Martin Luther said during the Diet of Worms:

Unless I am convinced by scripture and plain reason — I cannot accept the authority of popes and councils because they have contradicted each other — my conscience is captive to the Word of God.

Is this the innovative ravings of a mad-man? No. He might have been mad, but he was hardly innovative. Augustine covered all the same points in Chapter Three of his second book On Baptism, Against the Donatists:

But who can fail to be aware that the sacred canon of Scripture, both of the Old and New Testament, is confined within its own limits, and that it stands so absolutely in a superior position to all later letters of the bishops, that about it we can hold no manner of doubt or disputation whether what is confessedly contained in it is right and true;

Hmmm, that does not sound like Augustine thought there was an authoritative oral tradition, Magesterium of the Church, or anything else. But, just in case you think we are taking Augustine out of context he continues:

but that all the letters of bishops which have been written, or are being written, since the closing of the canon, are liable to be refuted if there be anything contained in them which strays from the truth

Anything written since the closing of the Canon, according to Augustine, is liable to be refuted. How is this consistent with modern Roman Catholic Dogma that the Ecunemical Councils and the Pope can make statements that, like Scripture, are inerrant? Augustine continues:

either by the discourse of some one who happens to be wiser in the matter than themselves, or by the weightier authority and more learned experience of other bishops, by the authority of Councils; and further, that the Councils themselves, which are held in the several districts and provinces, must yield, beyond all possibility of doubt, to the authority of plenary Councils which are formed for the whole Christian world; and that even of the plenary Councils, the earlier are often corrected by those which follow them…

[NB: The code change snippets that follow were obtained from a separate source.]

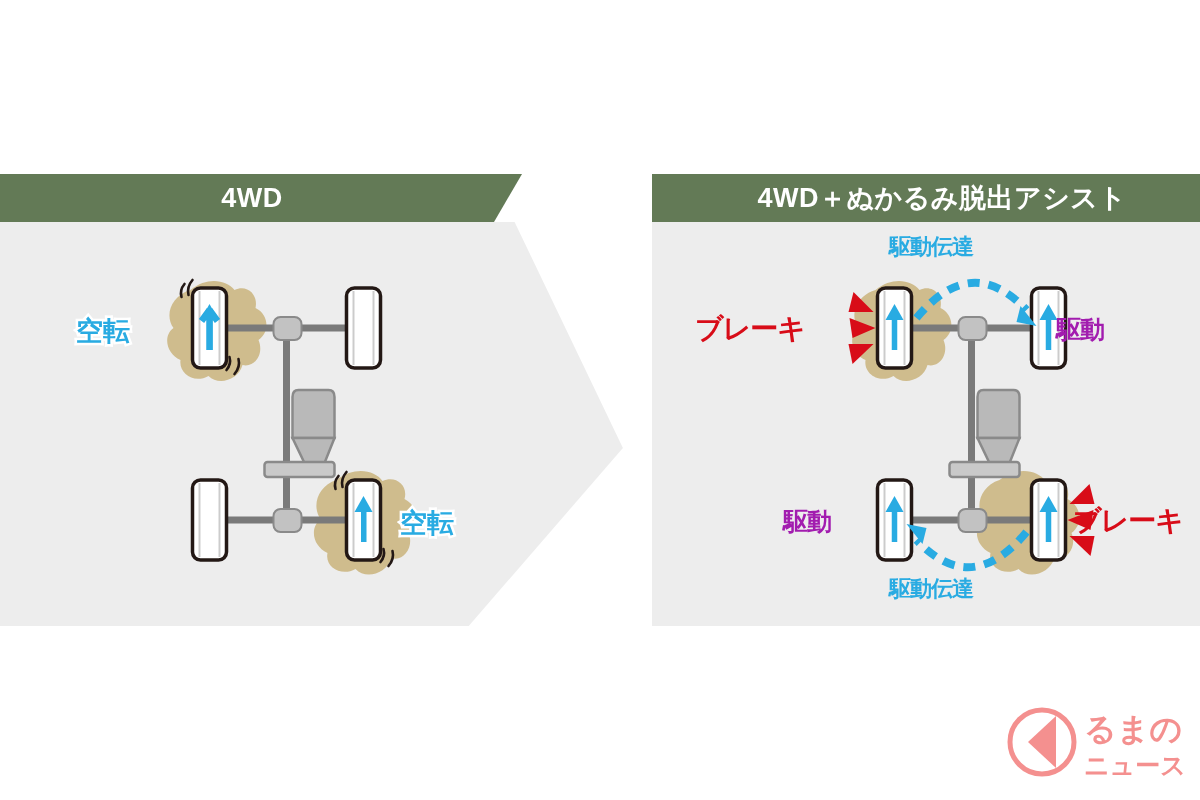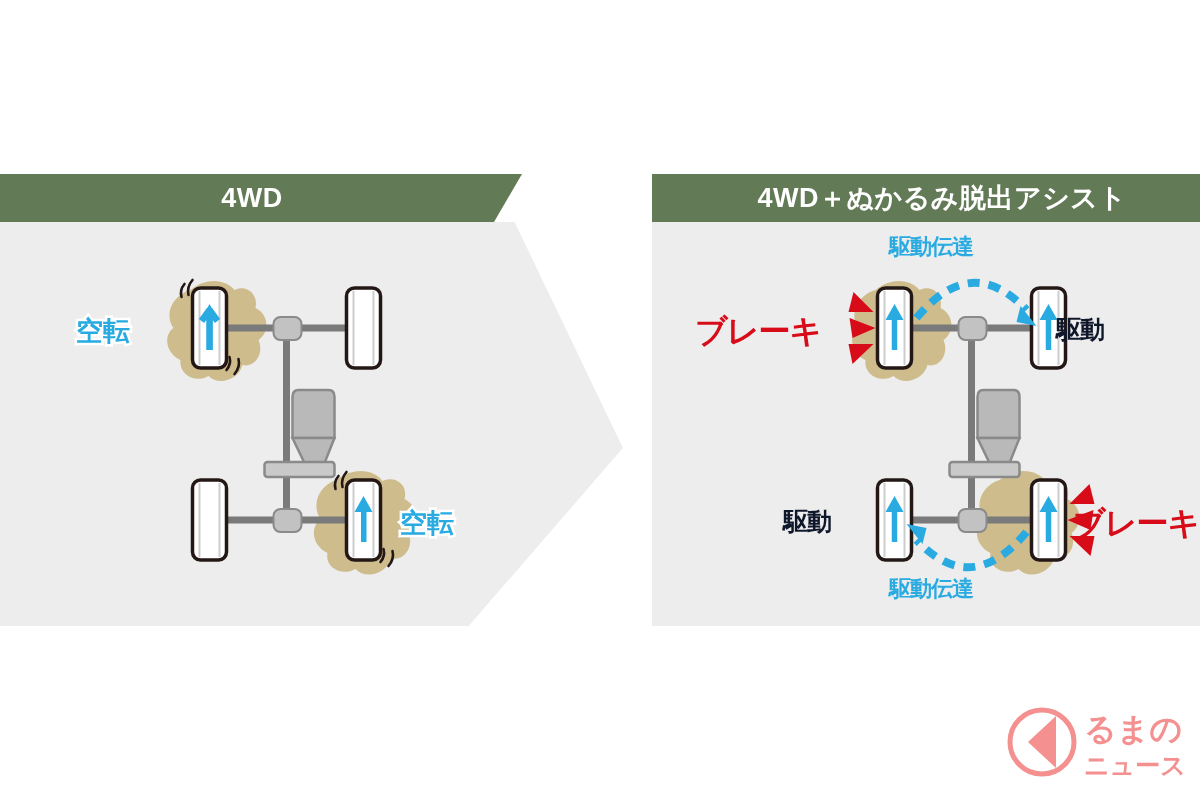--- a/index.html
+++ b/index.html
@@ -104,7 +104,7 @@
     letter-spacing: 0px;
   }
   .lbl-brake {
-    font-size: 32px;
+    font-size: 28px;
     color: #D80C18;
     letter-spacing: -1px;
   }

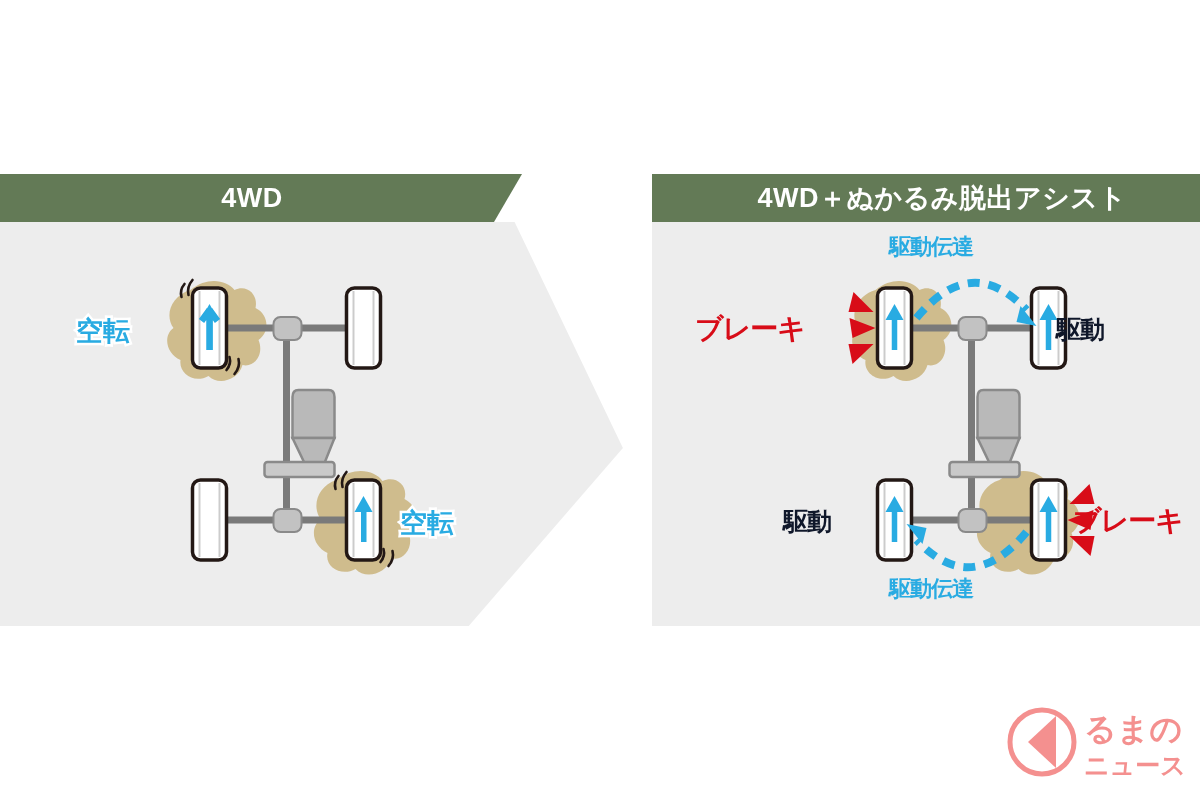--- a/index.html
+++ b/index.html
@@ -110,7 +110,7 @@
   }
   .lbl-drive {
     font-size: 25px;
-    color: #0f172a;
+    color: #a21caf;
     letter-spacing: -1px;
   }
   .lbl-transfer {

What?!?! Ecumenical Councils can err and be corrected by ones that follow them?

“Objection,” says Mr. Catholic. “He said ‘plenary,’ not ‘ecumenical.'”

According to the Catholic Encyclopedia:

The ecumenical councils or synods of the Universal Church are called plenary council[s] by St. Augustine (C. illa, xi, Dist. 12), as they form a compete representation of the entire Church.

Wow, Augustine must really hold a much higher view of Scripture than do many modern Catholics and Eastern Orthodox, who compare Scripture’s authority as equivalent to Councils, Bishops, and Apostolic Tradition reported second hand by them.

Libosus also of Vaga says: “The Lord says in the gospel, ‘I am the Truth.’ John 14:6 He does not say, ‘I am custom.’ Therefore, when the truth is made manifest, custom must give way to truth.” Clearly, no one could doubt that custom must give way to truth where it is made manifest (Augustine, On Baptism, Against the Donatists Book III, Chapter 6).

So, do I agree with Augustine on everything? No. But, being that his high view of Scripture and relatively low view of Church authority was not considered heretical in his day, I would say that the Reformed Protestant view of Scripture and tradition accords much better with early church thought than both the Catholic and Eastern Orthodox Churches.